Il y a un charme indéniable dans l’affection de Masheck pour le typique, un charme dont nous pouvons soupçonner qu’il se trouve au cœur d’une grande partie du marché secondaire où, même si nous ne pouvons pas acheter dans la réserve du génie solitaire, nous pouvons en posséder la forme immédiate. Parce que j'ai la distinction douteuse d'avoir vécu l'apogée de l'East Village (et d'être toujours en vie, ce n'est pas une mince affaire), les gens me demandent toujours de donner un vrai nom à un artefact artistique de cette époque. Peut-être devrais-je simplement leur dire qu'ils sont les fiers propriétaires d'un Brezinski. Mais c'est là l'effet secondaire le plus exaspérant de Make Me Famous : voir tant d'artistes méconnus de l'époque – y compris l'incomparable James Romberger, dans le rôle de survivant mélancolique de la folie désespérée de Brezinski – jouer le second rôle devant un artiste qui ne pouvait pas (pour mélanger une métaphore) tiennent une bougie à beaucoup d’entre eux.

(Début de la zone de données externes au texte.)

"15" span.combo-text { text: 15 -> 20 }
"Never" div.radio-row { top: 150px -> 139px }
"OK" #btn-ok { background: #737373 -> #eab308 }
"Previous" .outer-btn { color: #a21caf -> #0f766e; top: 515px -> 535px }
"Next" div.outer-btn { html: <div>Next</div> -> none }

En toute transparence, on m'a demandé de jouer dans ce film, mais j'ai hésité parce que je ne trouvais pas une seule chose agréable à dire à propos d'Ed. Je le regrette sincèrement car cela n’a clairement empêché personne d’autre d’être dans le film. En fait, la majeure partie de l'humour qui fait de cette image si gagnante vient de chacun décrivant la stupidité, le désespoir et l'omniprésence ennuyeuse qui rendaient Ed aussi omniprésent que l'odeur de pisse alcoolisée dans les rues à l'époque.